One simple risk framework sometimes referred to as the 3-5-7 rule is to cap losses at multiple levels—for example, limiting risk to about 3% on any single trade, stopping for the day after roughly a 5% drawdown, and stopping for the week after roughly a 7% drawdown. In practice, that means sizing each ticket so a single loss cannot hurt you too much, and having hard “stop trading” points that prevent a bad run from turning into an emotional spiral. The purpose is not to boost win rate, but to keep inevitable losing streaks from wiping out the account.

When choosing a broker for one-minute contracts, compare payout levels, platform stability (especially around expiry), whether the platform includes a popularity/sentiment read, and basic reliability factors like clean execution and consistent withdrawals. Brokers commonly associated with 60-second binaries in examples like the ones above include Finrally, GTOptions, BinaryCM, and TradeRush, but the key differences are usually payouts, the consistency of the popularity indicator, and the asset list that actually supports one-minute expiries.

  • Seek brokers that pay more than 70% on one-minute contracts. For instance, GTOptions sometimes offers 75% on select Forex pairs and commodities. Payouts vary with market conditions, so compare alternatives.
  • You can read charts and the popularity indicator at one broker, then place the trade with another. This is useful if your primary platform lacks specific tools.

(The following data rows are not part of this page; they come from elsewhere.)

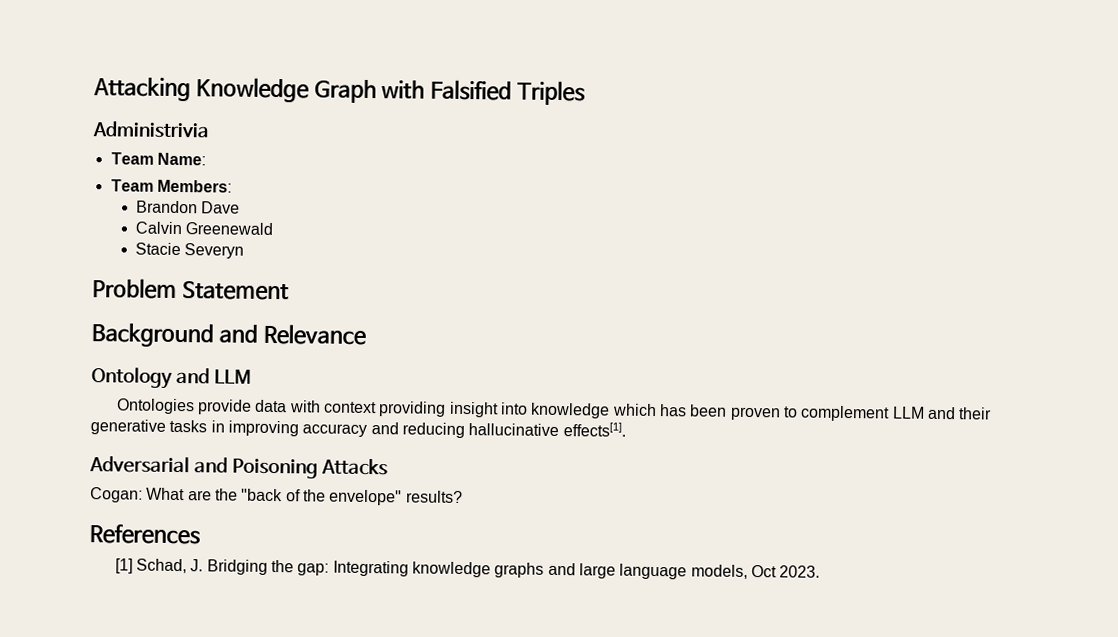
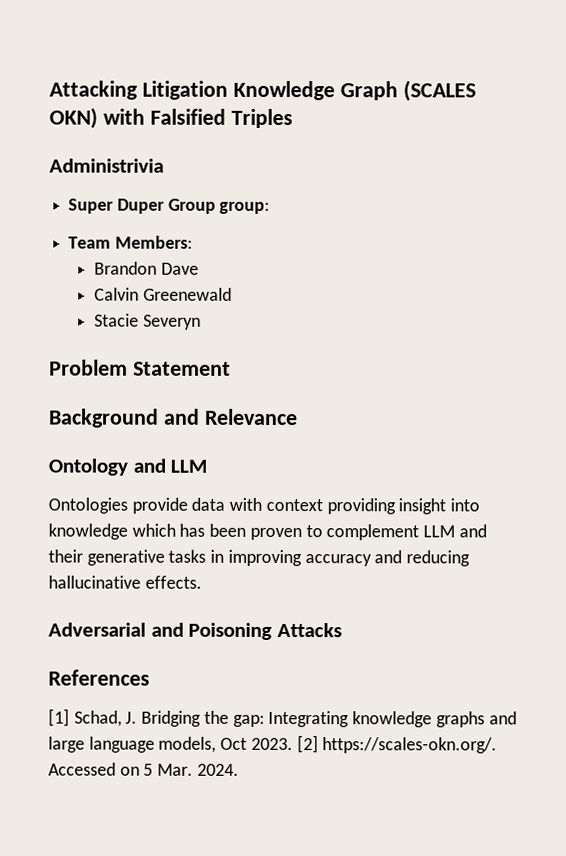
- Attacking Knowledge Graph with Falsified Triples
+ Attacking Litigation Knowledge Graph (SCALES OKN) with Falsified Triples
- Team Name:
+ Super Duper Group group:
- Ontologies provide data with context providing insight into knowledge which has been proven to complement LLM and their generative tasks in improving accuracy and reducing hallucinative effects[1].
+ Ontologies provide data with context providing insight into knowledge which has been proven to complement LLM and their generative tasks in improving accuracy and reducing hallucinative effects.
- Cogan: What are the "back of the envelope" results?
+ [2] https://scales-okn.org/. Accessed on 5 Mar. 2024.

  • Risk small per trade relative to total capital. Keep position size near 1%–2%. With a $1,000 bankroll you can afford to lose, avoid tickets larger than $15–$20.
  • Do not increase stake after a loss. Chasing with doubles is a fast route to a blown account.
  • Confirm the trading schedule. Not every broker offers 60-second binaries throughout regular hours.
  • Monitor trend strength. In strong trends or sharp corrections, this method can generate many poor entries. Stand aside when momentum is extreme.
  • Expect many signals, especially if you track multiple assets across several brokers. Stay composed and pause if you notice mechanical mistakes.
  • Maintain a trading journal. You may not log in real time, but review closed positions daily, note weak signals and errors, compute win/loss ratios, and adjust if you post several losing days.
  • Withdraw profits regularly. Banking gains helps limit the damage from inevitable drawdowns.